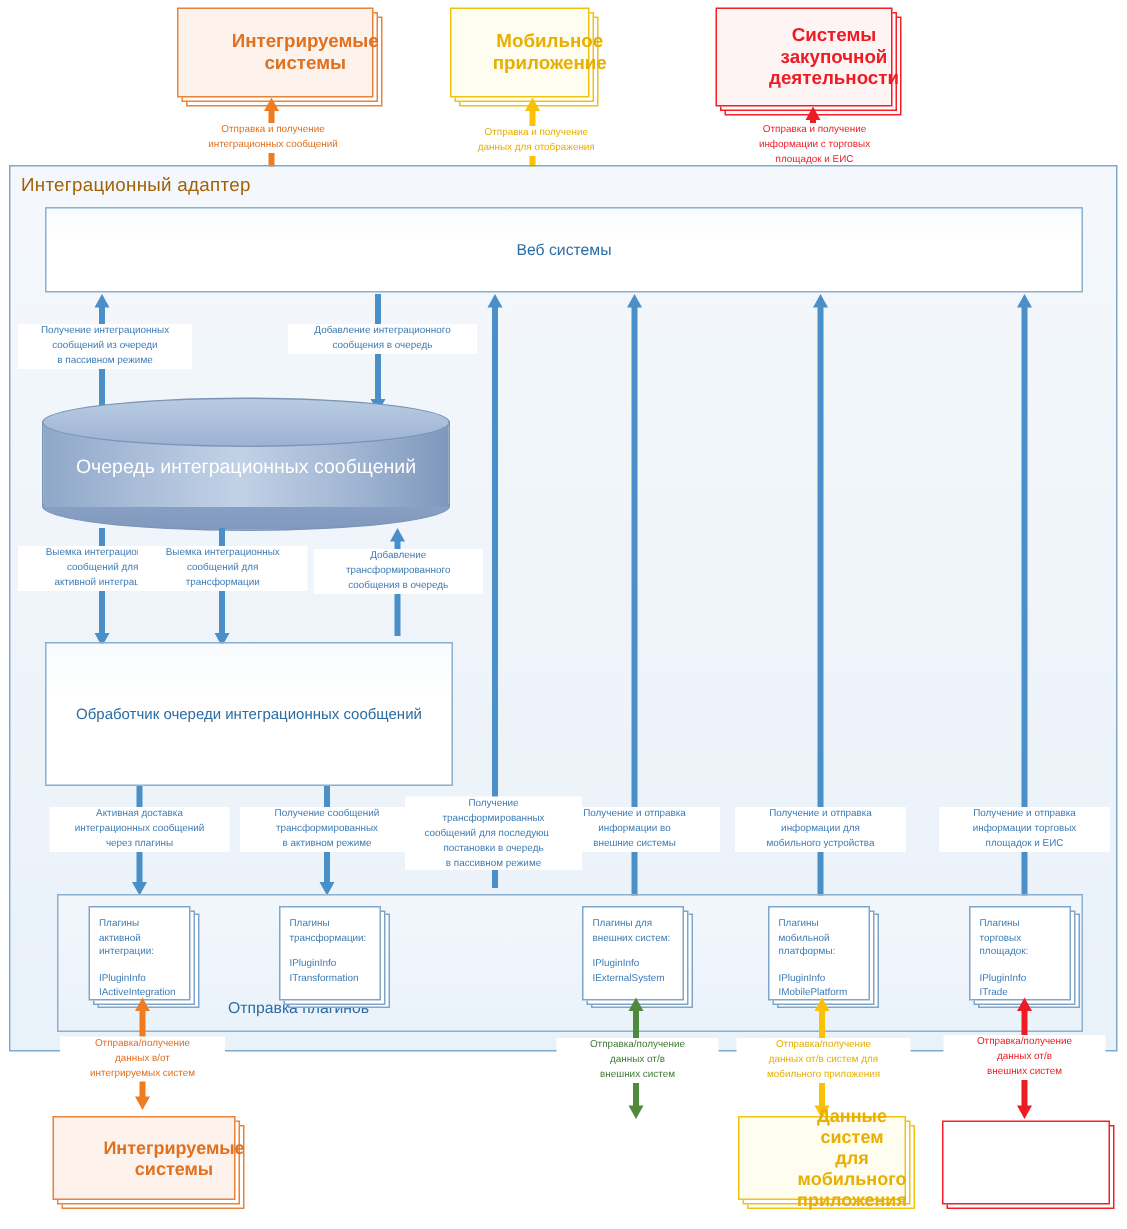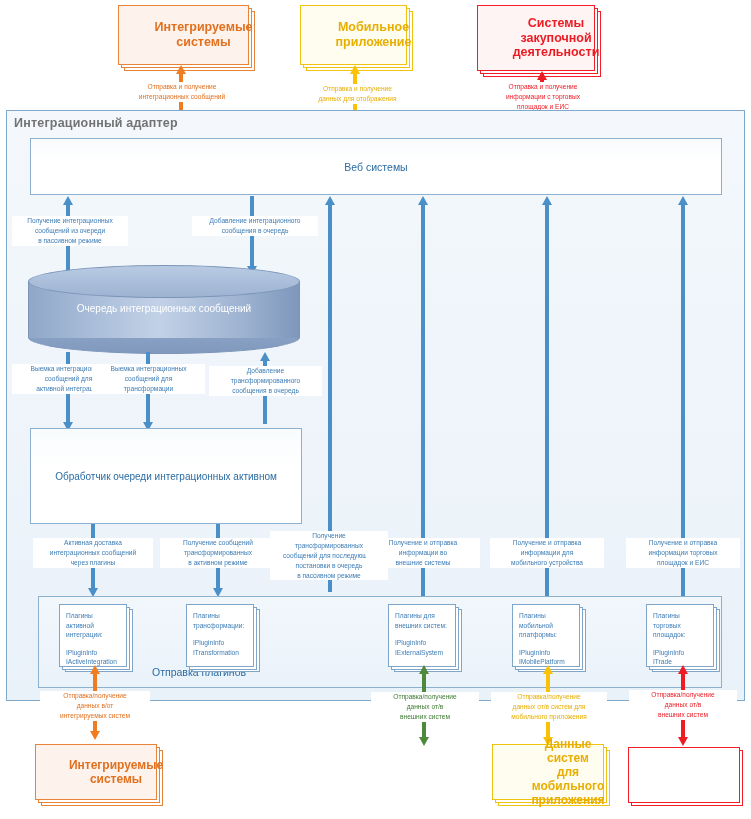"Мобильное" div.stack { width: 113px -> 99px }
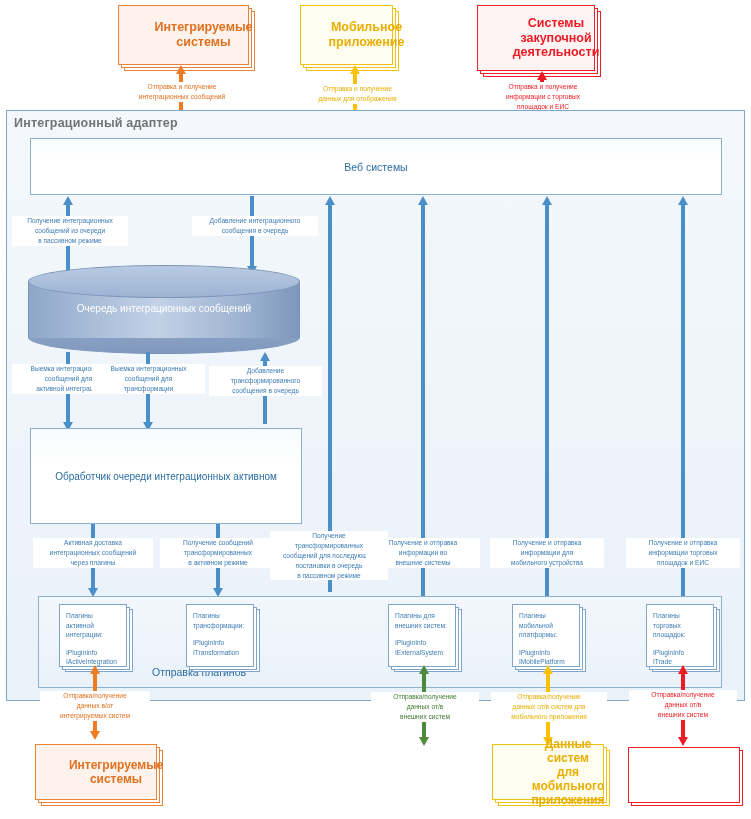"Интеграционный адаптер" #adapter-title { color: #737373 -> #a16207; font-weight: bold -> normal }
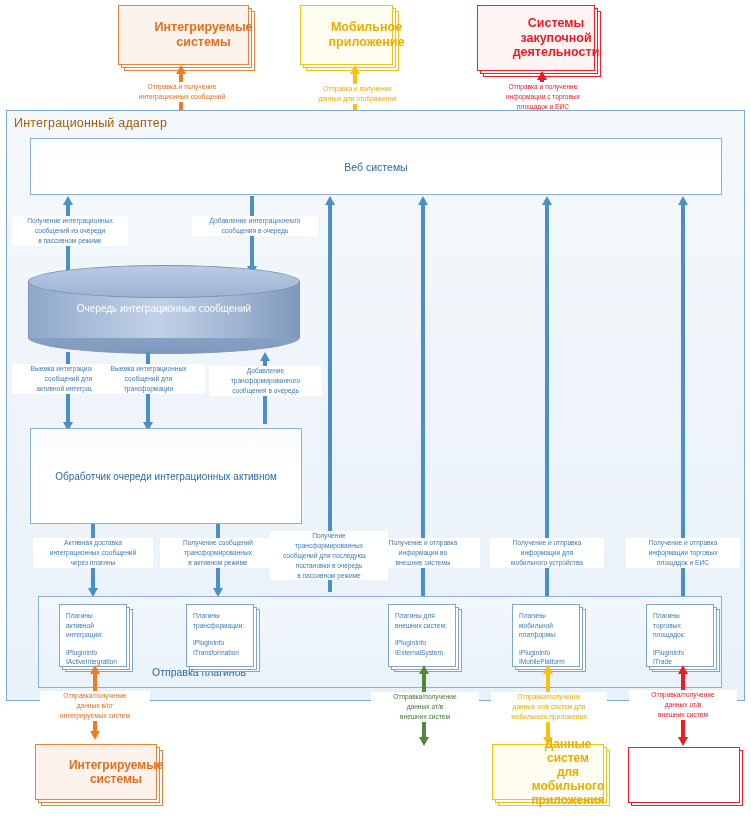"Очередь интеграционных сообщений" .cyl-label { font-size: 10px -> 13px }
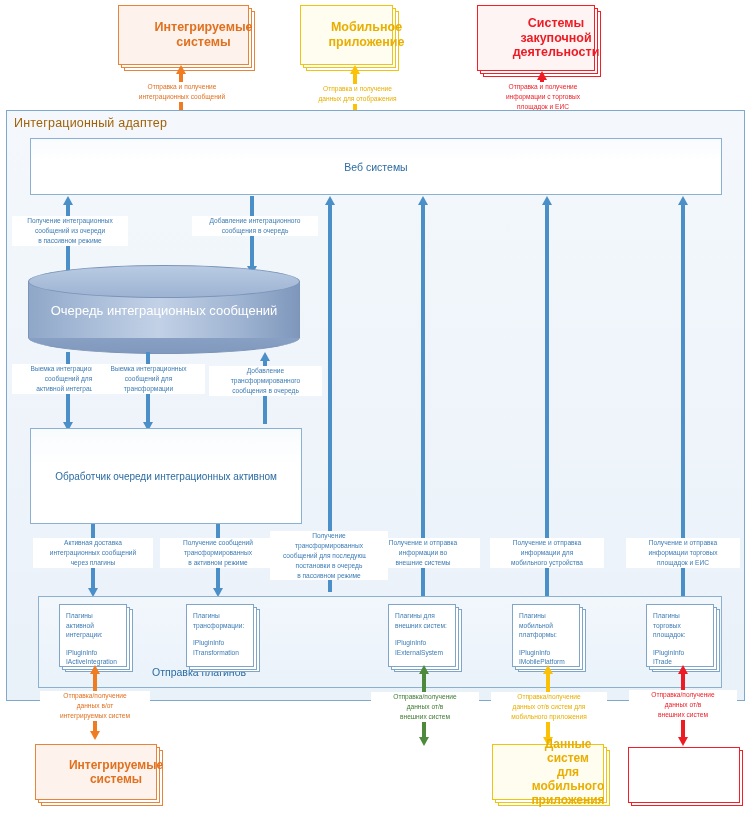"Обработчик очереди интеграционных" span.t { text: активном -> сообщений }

━━━━━━━━━━━━━━━━

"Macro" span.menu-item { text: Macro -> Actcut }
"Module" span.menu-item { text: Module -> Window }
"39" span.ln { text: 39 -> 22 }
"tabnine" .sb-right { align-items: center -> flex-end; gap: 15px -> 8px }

━━━━━━━━━━━━━━━━

▶ [Problem requirements]:
Check each line above for the string "menu" and copy the ones that have it.

▶ [Response area]:
"Macro" span.menu-item { text: Macro -> Actcut }
"Module" span.menu-item { text: Module -> Window }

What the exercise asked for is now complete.